The forced store closures aggravated the apparel retailer’s already troubled business. In its latest fiscal year, sales fell by C$53.5 million ($58.4 million), or 5.8 per cent from the previous year’s level, Bloomberg reported.
Retail consultant Doug Stephens told the CBC, Canada’s national broadcaster, that for retailers, “COVID-19 really does seek out pre-existing underlying problems. And one of those is an over-reliance on physical stores for the distribution of your goods.”
The company, which is listed on the Toronto Stock Exchange, has roots going back nearly a century, and is still run by descendants of its founders. It operates about 576 stores and employs 6800 people worldwide under brands that include Addition Elle, RW & Co and Thyme Maternity.
The company expects to remain fully operational through e-commerce. Physical stores will reopen when provincial and regional government guidelines allow it, the company said.
Rent the Runway seeks funding
New York-based fashion group Rent the Runway has become the latest start-up trying to shore up funds to survive the current economic uncertainty.
The group is seeking an infusion of some US$25 million ($38.1 million) which would value it at about US$750 million ($1.14 billion), which is down from its valuation last year of US$1 billion ($1.52 billion), Bloomberg reported. The latest funding round is led by T. Rowe Price Group, a US investment group with funds under management of more than a trillion dollars.
Rent the Runway began in 2009 as a way for women to rent dresses online for special occasions. It then expanded to everyday office wear and opened bricks-and-mortar locations in New York, Chicago, Washington DC, San Francisco and Los Angeles.
All of its physical stores across the US remain closed due to the pandemic, cutting into revenue, but the company had problems before that. Supply chain issues last year led to a spate of cash refunds and cancellations.
M&S to close more than 100 stores
Marks and Spencer, the 136-year-old institution of the British high street, intends to accelerate cost-cutting measures and store closures, a plan it has dubbed “Never the same again”.
When the pandemic hit, M&S was already struggling and in the midst of a radical reinvention, but now its CEO Steve Rowe says the group will be closing at least 100 to 120 stores and expects a third of its clothing sales to move online.
Rowe said the company’s food-service partnership with Ocado would provide an opportunity to “turbocharge” the group’s digital capability, Reuters reported.
Rowe told The Guardian that the coronavirus had changed forever people’s habits around shopping, eating and clothing – and with clothes, comfort would be king.
“On conference calls I haven’t seen anyone in a suit yet,” Rowe said. “We are barely selling any suits and the number of ties I could probably count on one hand.”
Lowe’s plays down sales boom
US home improvement chain Lowe’s has announced a 11.2 per cent rise in same-store sales, the biggest in at least 15 years, sparked largely by a surge in DIY projects by people stuck at home in quarantine.
But CEO Marvin Ellison quickly chilled any optimism about the result, telling investors that he felt the sales would fall back in the next few months, and that the company expects a deep economic recession.
“This is, without question, the most challenging environment that any of us have ever worked in.

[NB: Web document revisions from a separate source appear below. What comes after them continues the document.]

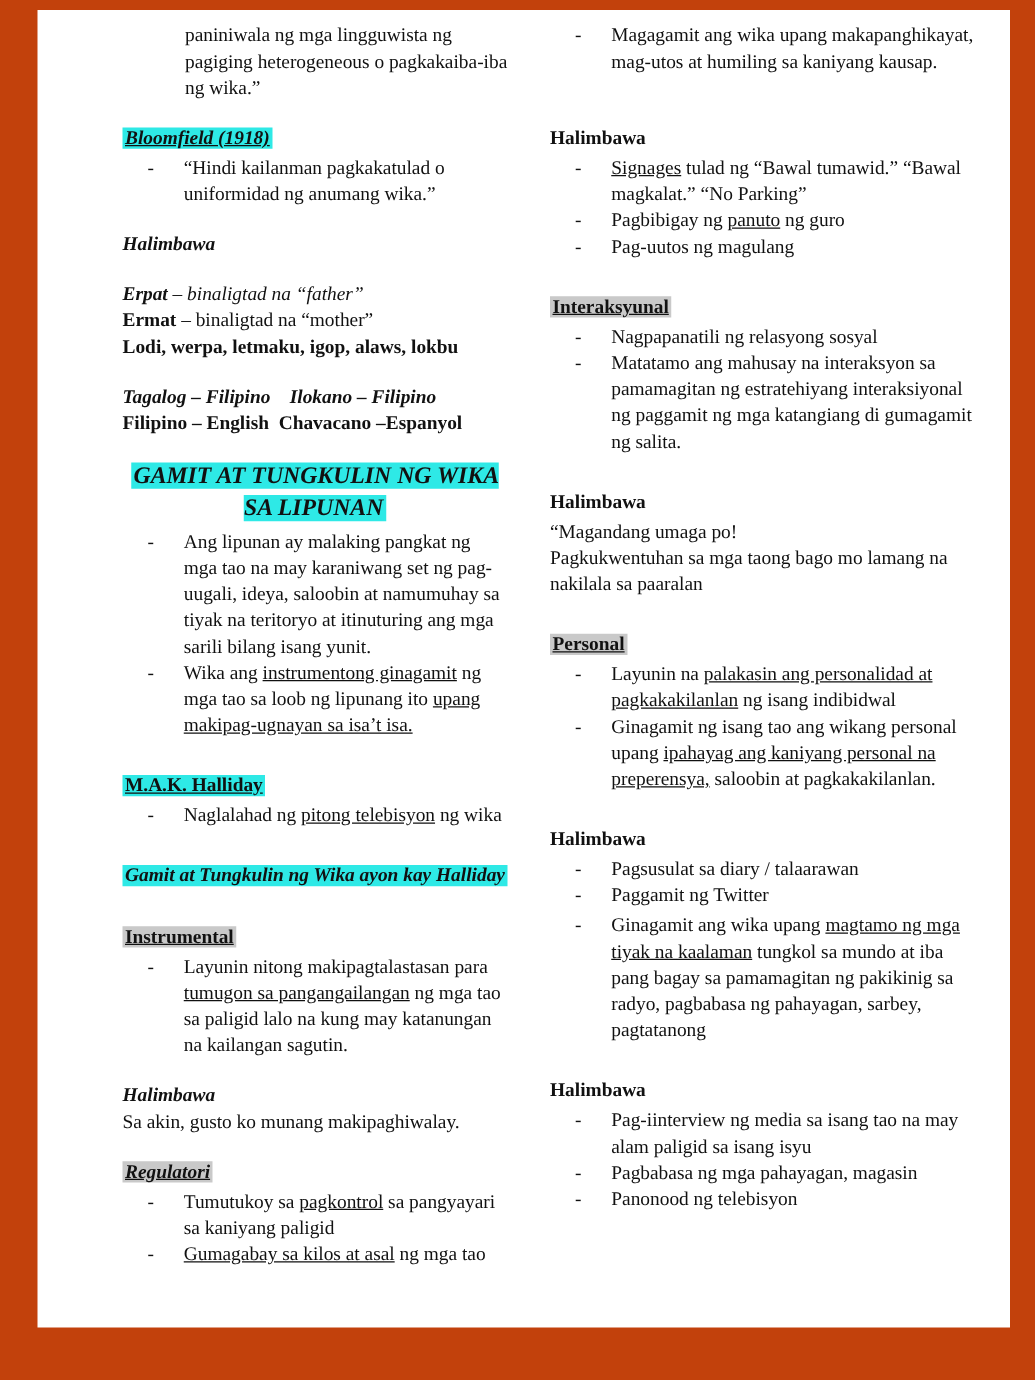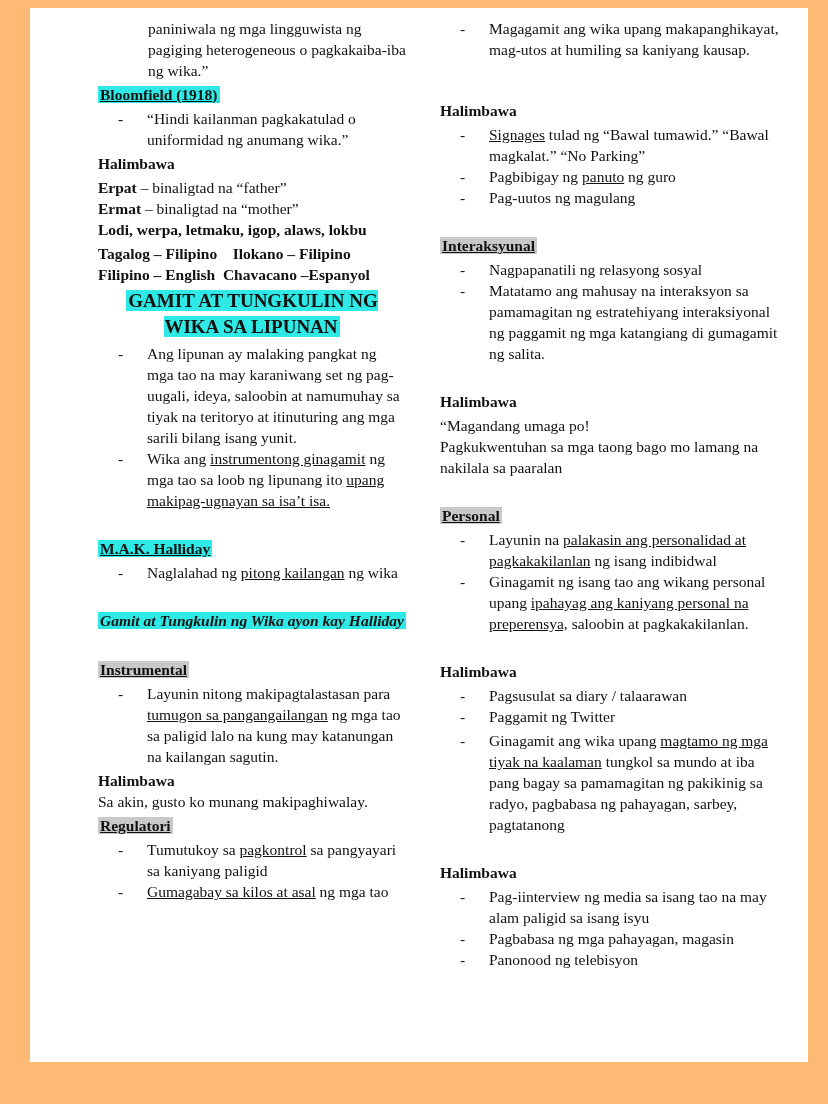--- a/index.html
+++ b/index.html
@@ -1,40 +1,40 @@
 <!DOCTYPE html>
 <html><head>
 <meta charset="utf-8">
 <style>
   html,body{margin:0;padding:0;}
   .frame{
     position:relative;
     width:828px;height:1104px;
-    background:#fdba74;
+    background:#c2410c;
     font-family:"Liberation Serif","DejaVu Serif",serif;
     overflow:hidden;
   }
   .page{
     position:absolute;left:30px;top:8px;
     width:778px;height:1054px;
     background:#ffffff;
     overflow:hidden;
     color:#111;
   }
   .col{
     position:absolute;top:10px;
     font-size:15.5px;line-height:21px;
   }
   .col-left{left:68px;width:308px;}
   .col-right{left:410px;width:342px;}
 
   .block{margin-top:12px;}
   .b0{margin-top:0;}
   .b1{margin-top:3px;}
-  .b3{margin-top:3px;}
+  .b3{margin-top:19px;font-style:italic;}
   .b4{margin-top:27px;}
   .b5{margin-top:40px;}
 
   .cont-para{padding-left:50px;}
   .plain-para{padding-left:0;}
 
   .bullet{display:flex;padding-left:20px;}
   .bullet .dash{width:29px;flex:0 0 29px;}
   .bullet .btxt{flex:1;}
 
@@ -103,21 +103,21 @@
         <span class="dash">-</span>
         <div class="btxt"><span>Wika ang </span><span class="u">instrumentong ginagamit</span><span> ng mga tao sa loob ng lipunang ito </span><span class="u">upang makipag-ugnayan sa isa’t isa.</span></div>
       </div>
 
       <div class="block b4">
         <span class="h-cyan">M.A.K. Halliday</span>
       </div>
 
       <div class="bullet b1">
         <span class="dash">-</span>
-        <div class="btxt"><span>Naglalahad ng </span><span class="u">pitong kailangan</span><span> ng wika</span></div>
+        <div class="btxt"><span>Naglalahad ng </span><span class="u">pitong telebisyon</span><span> ng wika</span></div>
       </div>
 
       <div class="block b4 center-head sub-head">
         <span class="h-cyan">Gamit at Tungkulin ng Wika ayon kay Halliday</span>
       </div>
 
       <div class="block b4">
         <span class="h-gray">Instrumental</span>
       </div>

And when we look at what the customers are buying and we look at the sustainability of it, we don’t see what occurred in Q1 to continue,” Ellison told Reuters.

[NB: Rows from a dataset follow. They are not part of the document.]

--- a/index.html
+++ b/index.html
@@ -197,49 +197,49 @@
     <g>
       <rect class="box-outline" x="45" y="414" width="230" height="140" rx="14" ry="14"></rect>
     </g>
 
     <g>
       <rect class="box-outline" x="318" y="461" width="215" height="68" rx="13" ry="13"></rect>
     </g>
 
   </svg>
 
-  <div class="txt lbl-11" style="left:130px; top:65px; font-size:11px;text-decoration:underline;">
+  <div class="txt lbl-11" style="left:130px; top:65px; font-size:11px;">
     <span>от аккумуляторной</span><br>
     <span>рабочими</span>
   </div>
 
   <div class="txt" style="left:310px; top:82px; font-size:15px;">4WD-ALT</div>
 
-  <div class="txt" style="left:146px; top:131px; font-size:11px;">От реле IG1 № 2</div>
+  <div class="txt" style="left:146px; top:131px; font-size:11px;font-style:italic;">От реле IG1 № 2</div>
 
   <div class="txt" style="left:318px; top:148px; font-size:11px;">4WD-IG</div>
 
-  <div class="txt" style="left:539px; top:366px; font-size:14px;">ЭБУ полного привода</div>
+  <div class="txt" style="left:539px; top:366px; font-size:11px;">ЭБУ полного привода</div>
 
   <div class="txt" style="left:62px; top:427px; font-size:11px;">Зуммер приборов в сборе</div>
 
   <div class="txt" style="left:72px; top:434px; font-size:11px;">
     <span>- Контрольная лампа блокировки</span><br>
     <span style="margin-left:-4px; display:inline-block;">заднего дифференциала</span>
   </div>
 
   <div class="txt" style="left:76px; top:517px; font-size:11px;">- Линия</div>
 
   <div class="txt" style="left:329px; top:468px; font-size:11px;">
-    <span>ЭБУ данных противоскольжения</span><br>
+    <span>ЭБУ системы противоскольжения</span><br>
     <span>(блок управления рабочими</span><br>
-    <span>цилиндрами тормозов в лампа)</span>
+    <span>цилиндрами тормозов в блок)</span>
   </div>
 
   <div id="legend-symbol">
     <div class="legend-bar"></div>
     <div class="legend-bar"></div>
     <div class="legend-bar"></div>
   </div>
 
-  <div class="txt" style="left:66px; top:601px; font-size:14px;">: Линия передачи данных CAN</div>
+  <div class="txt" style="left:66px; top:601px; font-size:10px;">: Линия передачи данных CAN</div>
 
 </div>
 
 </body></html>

Lowe’s was able to keep all of its stores open across the US during the lockdown because they were considered an essential service, CNBC reports.
McDonald’s workers sue over safety
McDonald’s workers in Chicago have filed a class action lawsuit against the chain, accusing it of failing to adopt US government safety guidance on COVID-19 and endangering employees and their families, Reuters reports.

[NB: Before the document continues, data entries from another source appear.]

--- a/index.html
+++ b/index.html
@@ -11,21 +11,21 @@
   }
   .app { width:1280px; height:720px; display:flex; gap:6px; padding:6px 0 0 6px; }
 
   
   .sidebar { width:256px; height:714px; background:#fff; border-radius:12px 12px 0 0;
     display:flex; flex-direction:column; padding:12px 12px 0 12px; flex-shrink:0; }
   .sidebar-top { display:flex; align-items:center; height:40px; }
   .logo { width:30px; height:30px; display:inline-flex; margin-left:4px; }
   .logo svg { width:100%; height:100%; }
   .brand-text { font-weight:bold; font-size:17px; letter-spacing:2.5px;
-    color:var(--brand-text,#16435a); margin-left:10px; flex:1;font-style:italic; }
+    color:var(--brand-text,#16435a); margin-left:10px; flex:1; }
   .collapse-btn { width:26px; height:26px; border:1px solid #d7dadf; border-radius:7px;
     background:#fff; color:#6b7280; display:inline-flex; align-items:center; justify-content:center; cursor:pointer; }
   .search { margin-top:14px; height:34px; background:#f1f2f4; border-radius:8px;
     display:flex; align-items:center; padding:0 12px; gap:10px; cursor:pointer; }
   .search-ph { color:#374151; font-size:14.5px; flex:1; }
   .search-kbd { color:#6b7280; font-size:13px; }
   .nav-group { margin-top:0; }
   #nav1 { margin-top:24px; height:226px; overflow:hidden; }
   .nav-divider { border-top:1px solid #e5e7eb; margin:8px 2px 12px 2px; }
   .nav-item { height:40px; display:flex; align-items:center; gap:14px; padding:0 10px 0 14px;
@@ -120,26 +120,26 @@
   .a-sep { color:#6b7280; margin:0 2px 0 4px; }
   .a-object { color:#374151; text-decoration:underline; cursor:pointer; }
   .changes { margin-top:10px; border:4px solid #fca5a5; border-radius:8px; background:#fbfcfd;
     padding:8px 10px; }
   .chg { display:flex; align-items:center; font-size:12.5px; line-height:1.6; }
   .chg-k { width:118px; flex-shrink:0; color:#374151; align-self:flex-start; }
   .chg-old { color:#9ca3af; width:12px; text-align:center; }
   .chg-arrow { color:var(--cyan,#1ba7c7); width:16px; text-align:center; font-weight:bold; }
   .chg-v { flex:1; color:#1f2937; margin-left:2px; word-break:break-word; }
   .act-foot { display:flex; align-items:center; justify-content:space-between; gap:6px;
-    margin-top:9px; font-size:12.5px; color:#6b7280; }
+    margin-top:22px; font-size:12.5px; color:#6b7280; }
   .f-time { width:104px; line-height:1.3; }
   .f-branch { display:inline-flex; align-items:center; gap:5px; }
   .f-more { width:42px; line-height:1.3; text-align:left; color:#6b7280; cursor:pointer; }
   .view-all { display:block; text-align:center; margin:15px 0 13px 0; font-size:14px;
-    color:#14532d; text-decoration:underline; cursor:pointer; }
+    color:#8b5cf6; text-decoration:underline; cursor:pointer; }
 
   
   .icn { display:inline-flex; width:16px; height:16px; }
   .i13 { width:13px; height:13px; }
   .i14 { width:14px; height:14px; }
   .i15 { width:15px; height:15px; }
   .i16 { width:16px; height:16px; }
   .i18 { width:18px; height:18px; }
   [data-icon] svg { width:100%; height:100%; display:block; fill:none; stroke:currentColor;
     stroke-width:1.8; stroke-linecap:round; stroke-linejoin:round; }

Separately, McDonald’s workers at three California locations filed administrative actions over allegedly unsafe conditions with the California Division of Occupational Safety and Health.
McDonald’s denied the allegations, saying that safety, including wellness checks and protective gear, was a top priority; however, the lawsuit comes just as the chain is beginning to open its restaurants across the US.
Workers on the front lines of food service are taking on their employers over health and safety issues relating to the pandemic, and trade groups have warned of a coming wave of litigation.
Retailer Walmart and meat producers JBS SA and Tyson Foods have each been sued over employee deaths from COVID-19.
And Smithfield Foods was sued by a workers group demanding safety measures in a lawsuit that, like the McDonald’s case, alleged the company was a public nuisance.